Taken in the context of the album, the song is APC addressing America, in particular the "passive-aggressive" anti-Government types.

Given what Maynard said about every vote counting and those who don't vote are giving up control, I think this is about people who don't vote but dislike Bush, or those who didn't vote Bush, but don't actively protest against what they see as a horrible government. Indeed, it can be applied to anyone in general who sits at home grumbling about the Government but doesn't actively go out and change things, instead displaying passive-aggressive traits like stubbornness and deliberate inefficiency at work.

Lines like "Wake up" are encouraging the public to go out and do something to stop tyranny and the stripping of civil liberties that has occured in the past few years.

"Playing dead" and "cold and catatonic" describe the state of the people who are happy to trade in their freedoms for stricter controls every day, numbed by an a culture discouraging certain lines of thought.

The protagonist is saying that even though "the doctor" diagnoses the people as "dead as dead can be" (they will never choose to stand up for their rights, just act passive-aggressively), he will not give up hope - "ever the optimistic one".

His final thoughts though, are that perhaps he should walk away, perhaps those people who aren't willing to stand up for their own rights and the rights of others which the government are patently and flagrantly abusing, perhaps they don't deserve this.

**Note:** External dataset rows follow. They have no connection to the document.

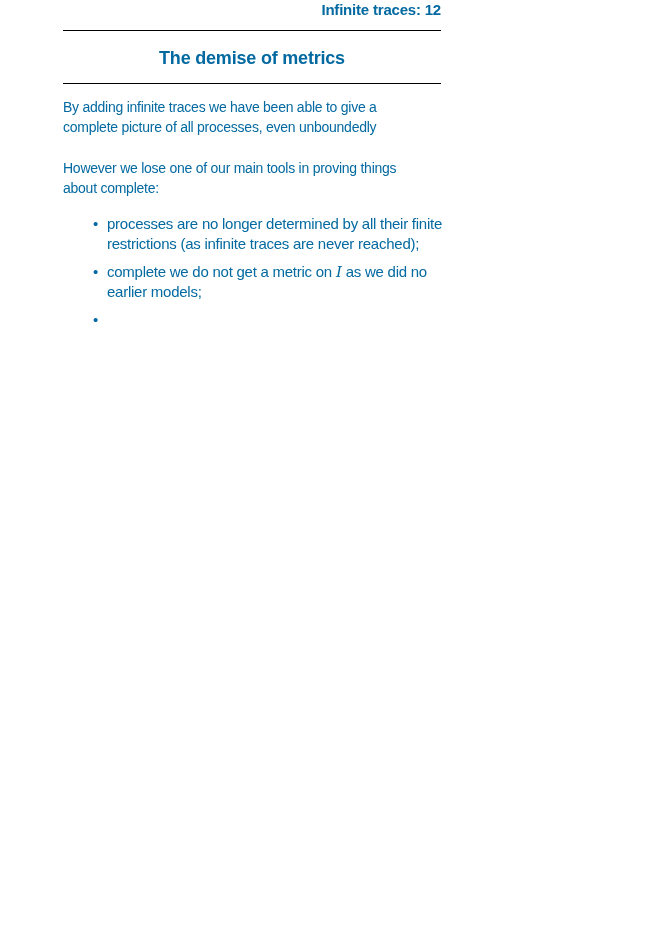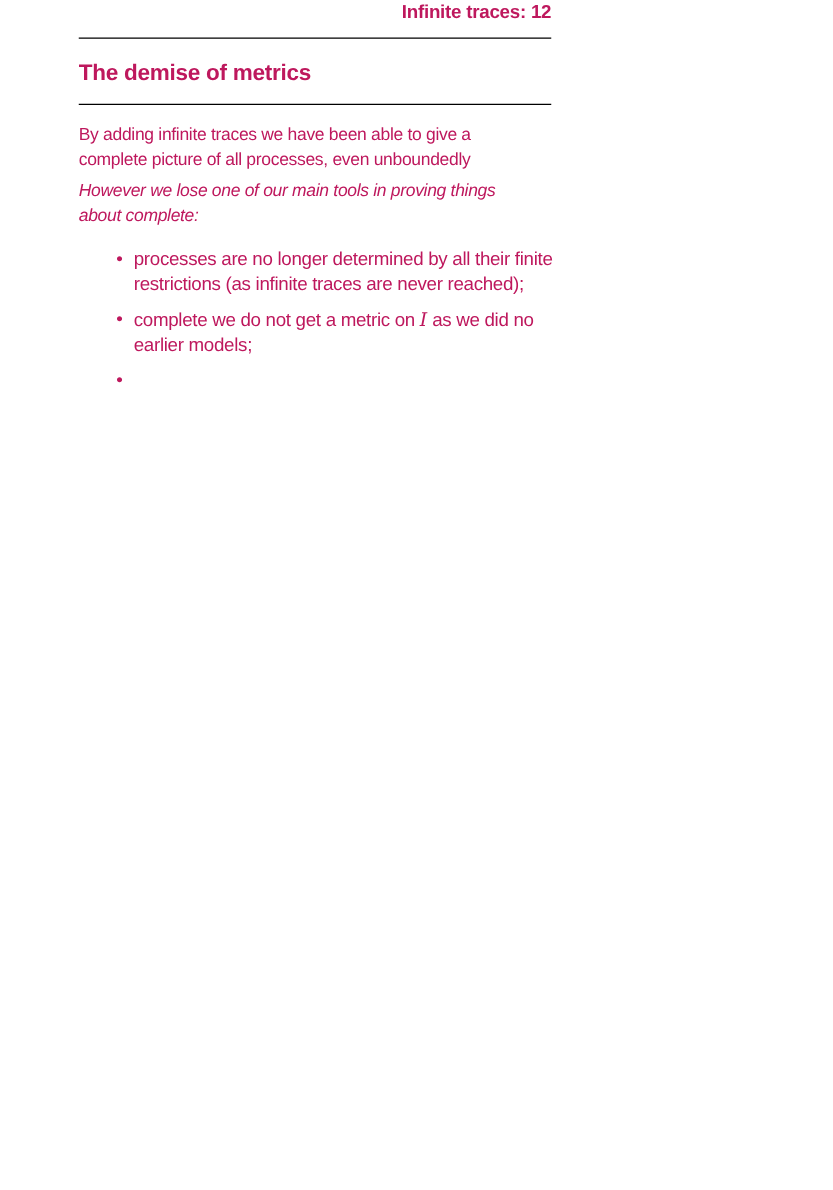"Infinite traces: 12" .page { color: #be185d -> #0369a1 }
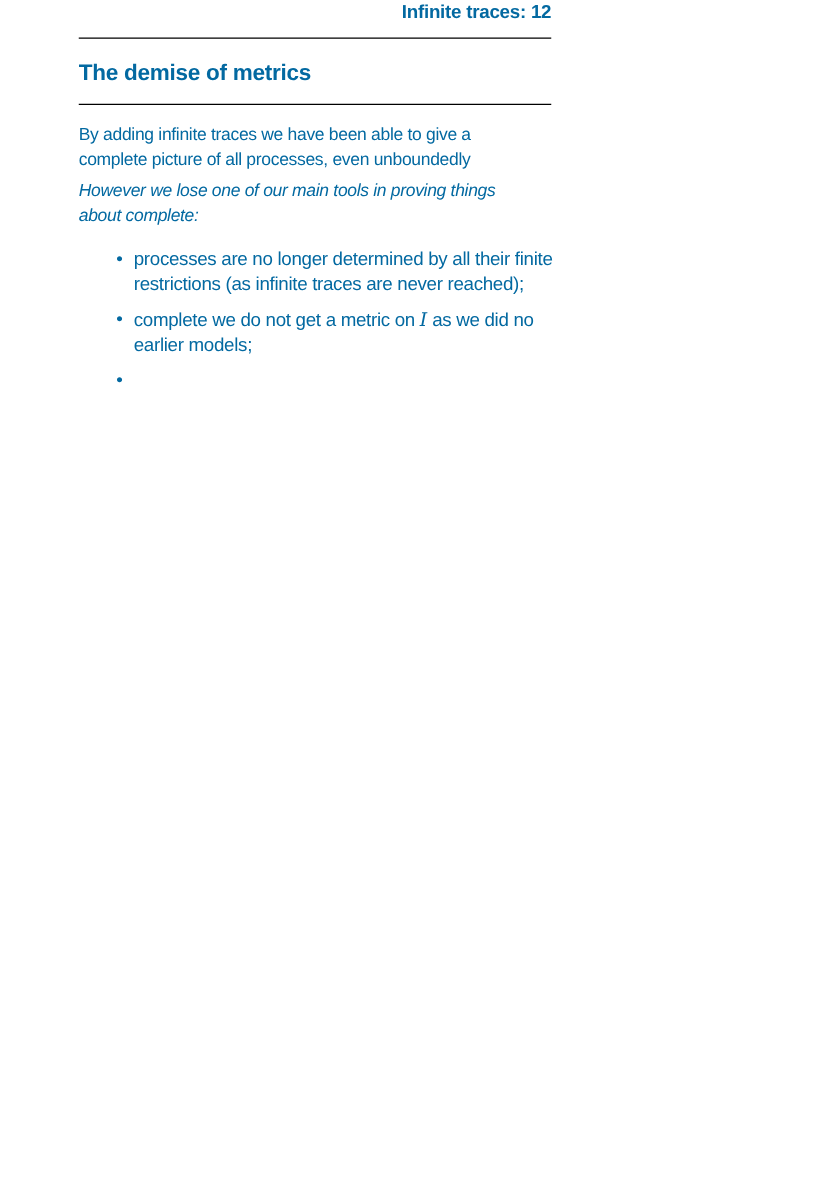"The demise of metrics" .title { text-align: none -> center }
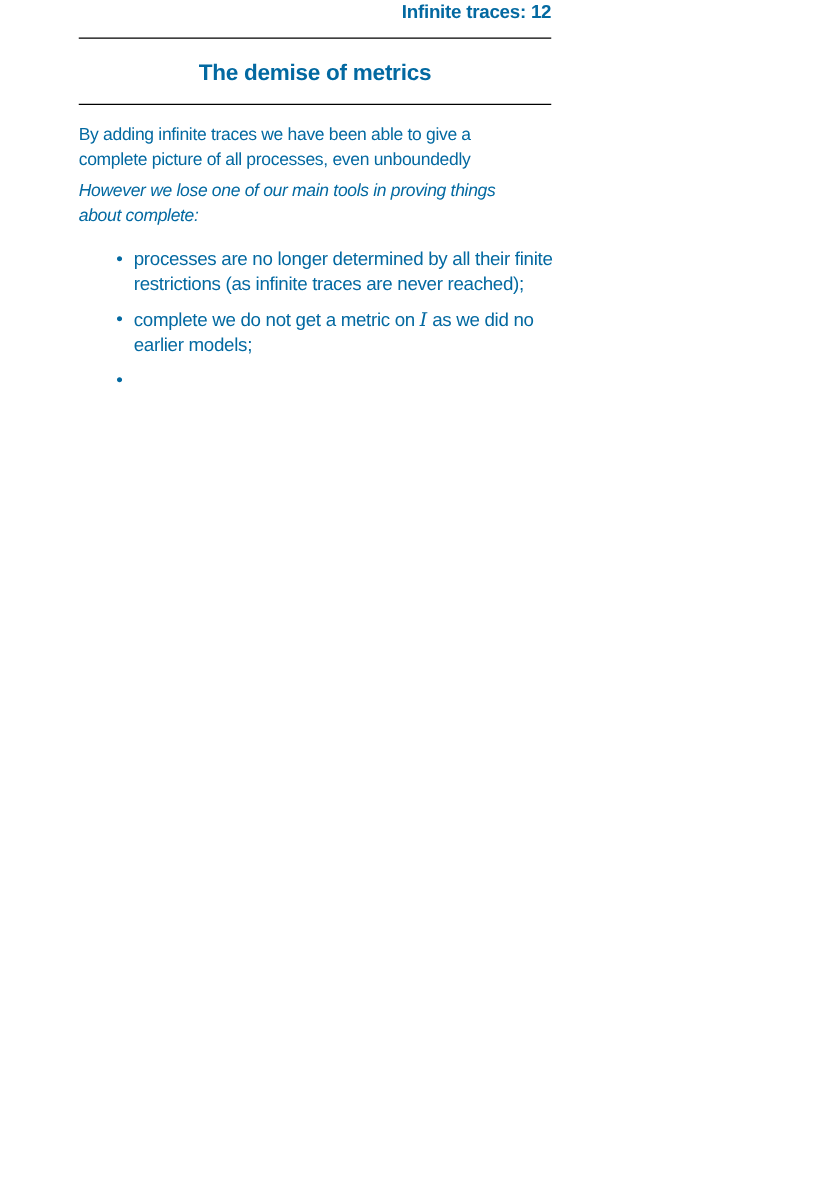"However we lose one of" .para-2 { font-style: italic -> none; margin-top: 5px -> 21px }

Maybe the pressure groups and the protestors who moderate governments, stop them from doing too much to restrict liberty, stop them from being too destructive to the core fabric of society, should just "walk away", disappointed with society.

A Perfect Circle are saying that if people are apathetic toward the onset of tryranny, if they don't do enough to stop the control systems of Orwell, Bradbury and Huxley's nightmares from arising, them "maybe they're better off this way" - without freedom of speech, freedom of choice, freedom from random arrest and freedom from torture.

To me, this song is a development of the Benjamin Franklin quote

"They that can give up essential liberty to obtain a little temporary safety deserve neither liberty nor safety."